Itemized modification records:
*** Begin section ***

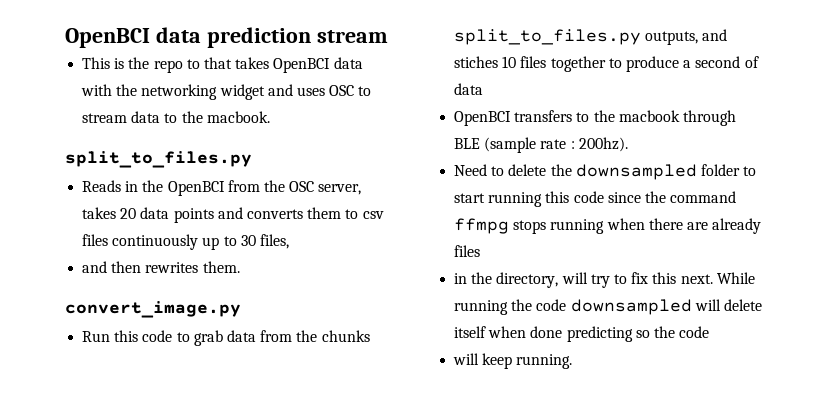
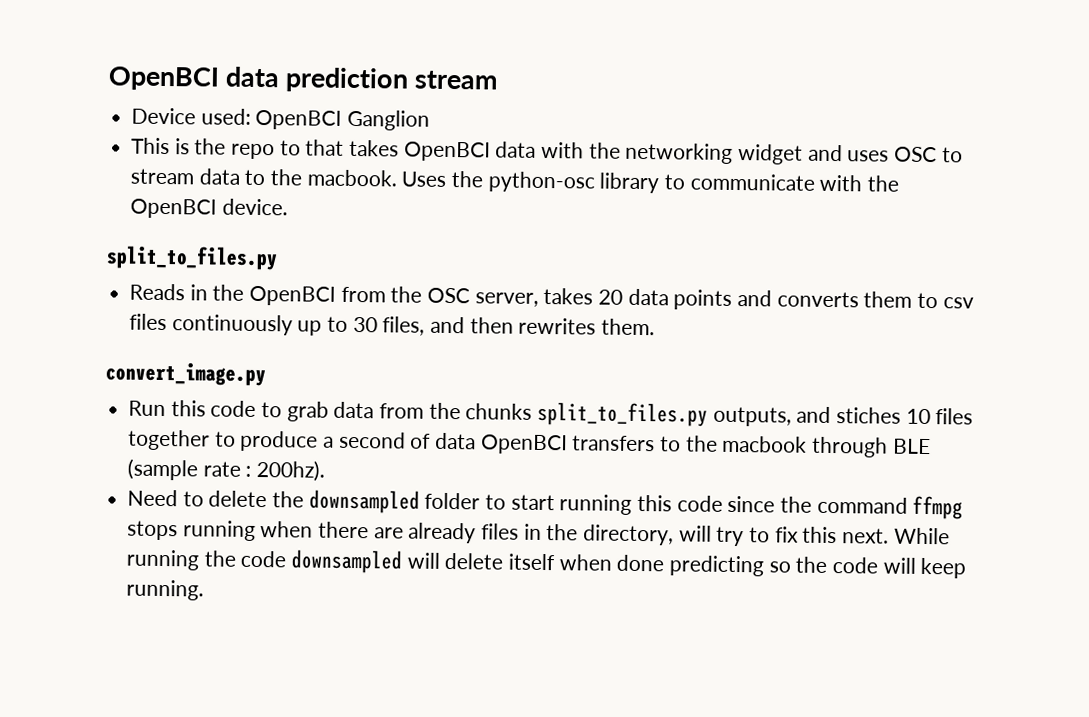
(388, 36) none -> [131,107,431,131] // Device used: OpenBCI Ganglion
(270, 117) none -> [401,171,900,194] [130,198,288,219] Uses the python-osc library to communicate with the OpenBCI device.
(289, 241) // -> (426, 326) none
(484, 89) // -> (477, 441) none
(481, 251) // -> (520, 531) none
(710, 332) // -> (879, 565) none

*** End section ***
*** Begin section ***

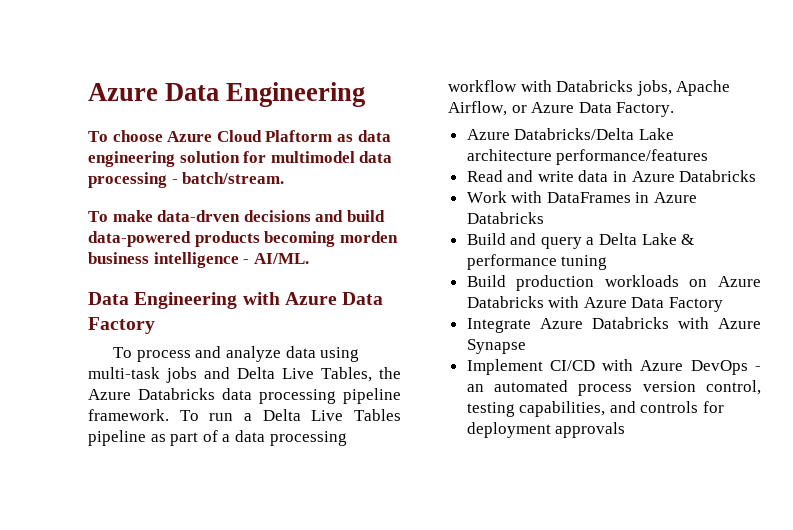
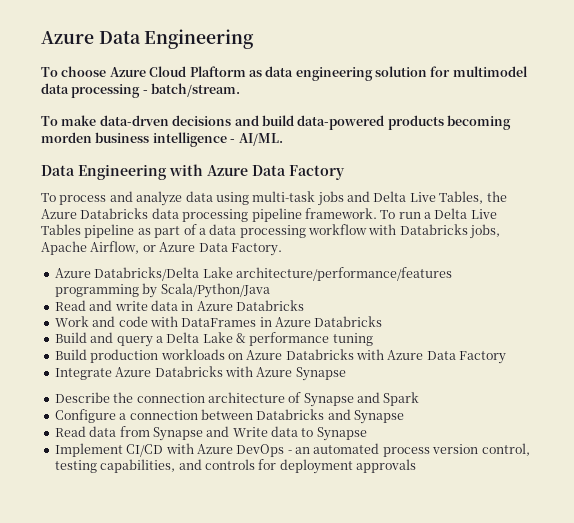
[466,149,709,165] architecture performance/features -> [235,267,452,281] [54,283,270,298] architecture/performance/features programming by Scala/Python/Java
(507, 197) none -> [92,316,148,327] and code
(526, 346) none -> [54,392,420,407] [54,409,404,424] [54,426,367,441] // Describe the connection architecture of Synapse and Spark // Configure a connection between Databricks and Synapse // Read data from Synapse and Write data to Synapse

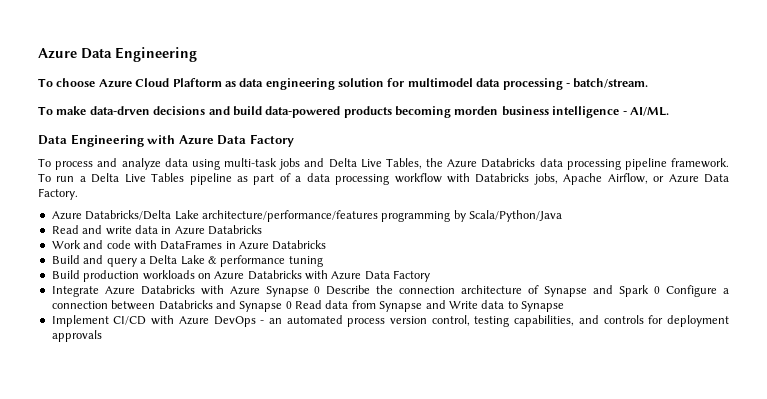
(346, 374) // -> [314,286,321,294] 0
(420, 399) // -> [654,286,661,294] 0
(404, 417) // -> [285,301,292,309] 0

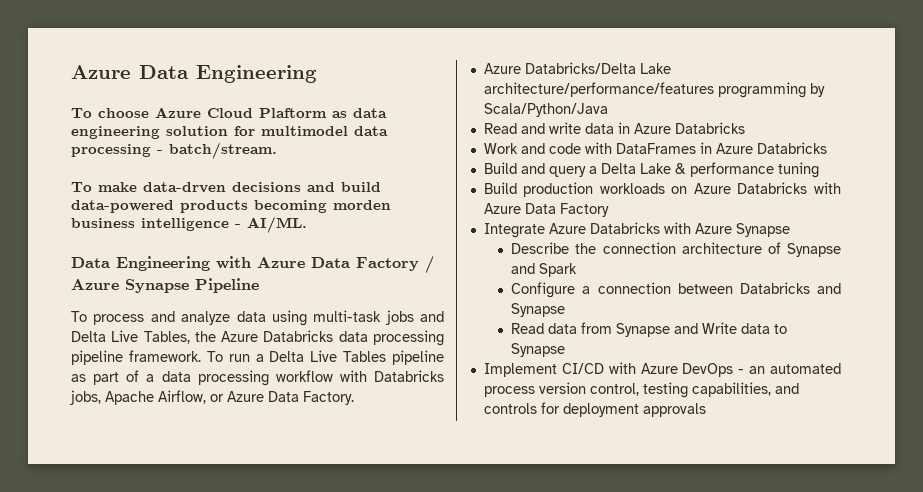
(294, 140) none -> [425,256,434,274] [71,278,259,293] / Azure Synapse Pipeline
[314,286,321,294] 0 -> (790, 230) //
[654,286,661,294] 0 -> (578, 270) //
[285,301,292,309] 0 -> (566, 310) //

*** End section ***

**What to work on:** Please give an exact copy of the lines above, beginning with the line containing "(388, 36) none" and running through the line containing "(710, 332) // -> (879, 565) none", and of no other lines.

**Task output:**
(388, 36) none -> [131,107,431,131] // Device used: OpenBCI Ganglion
(270, 117) none -> [401,171,900,194] [130,198,288,219] Uses the python-osc library to communicate with the OpenBCI device.
(289, 241) // -> (426, 326) none
(484, 89) // -> (477, 441) none
(481, 251) // -> (520, 531) none
(710, 332) // -> (879, 565) none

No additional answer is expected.